### DIRECTIONS FOR THIS TASK
A word-for-word restatement of the full listing is required.

### INPUT
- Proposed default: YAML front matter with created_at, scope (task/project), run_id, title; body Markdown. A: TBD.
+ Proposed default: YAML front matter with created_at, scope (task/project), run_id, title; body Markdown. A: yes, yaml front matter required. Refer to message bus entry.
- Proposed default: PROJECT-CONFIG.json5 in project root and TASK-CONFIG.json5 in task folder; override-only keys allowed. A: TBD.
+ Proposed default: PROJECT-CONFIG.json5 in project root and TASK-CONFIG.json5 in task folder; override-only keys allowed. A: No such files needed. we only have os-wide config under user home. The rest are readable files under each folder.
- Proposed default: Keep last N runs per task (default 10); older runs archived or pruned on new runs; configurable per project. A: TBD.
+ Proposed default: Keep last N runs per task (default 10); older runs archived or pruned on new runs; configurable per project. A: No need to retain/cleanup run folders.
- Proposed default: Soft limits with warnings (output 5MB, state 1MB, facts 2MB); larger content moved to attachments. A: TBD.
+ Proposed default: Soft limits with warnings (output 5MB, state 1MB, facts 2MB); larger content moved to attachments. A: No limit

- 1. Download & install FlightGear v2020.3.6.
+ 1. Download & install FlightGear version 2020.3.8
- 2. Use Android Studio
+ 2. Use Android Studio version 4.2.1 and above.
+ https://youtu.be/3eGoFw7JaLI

### SOLUTION FOR THIS PROBLEM
- Proposed default: YAML front matter with created_at, scope (task/project), run_id, title; body Markdown. A: TBD.
+ Proposed default: YAML front matter with created_at, scope (task/project), run_id, title; body Markdown. A: yes, yaml front matter required. Refer to message bus entry.
- Proposed default: PROJECT-CONFIG.json5 in project root and TASK-CONFIG.json5 in task folder; override-only keys allowed. A: TBD.
+ Proposed default: PROJECT-CONFIG.json5 in project root and TASK-CONFIG.json5 in task folder; override-only keys allowed. A: No such files needed. we only have os-wide config under user home. The rest are readable files under each folder.
- Proposed default: Keep last N runs per task (default 10); older runs archived or pruned on new runs; configurable per project. A: TBD.
+ Proposed default: Keep last N runs per task (default 10); older runs archived or pruned on new runs; configurable per project. A: No need to retain/cleanup run folders.
- Proposed default: Soft limits with warnings (output 5MB, state 1MB, facts 2MB); larger content moved to attachments. A: TBD.
+ Proposed default: Soft limits with warnings (output 5MB, state 1MB, facts 2MB); larger content moved to attachments. A: No limit

- 1. Download & install FlightGear v2020.3.6.
+ 1. Download & install FlightGear version 2020.3.8
- 2. Use Android Studio
+ 2. Use Android Studio version 4.2.1 and above.
+ https://youtu.be/3eGoFw7JaLI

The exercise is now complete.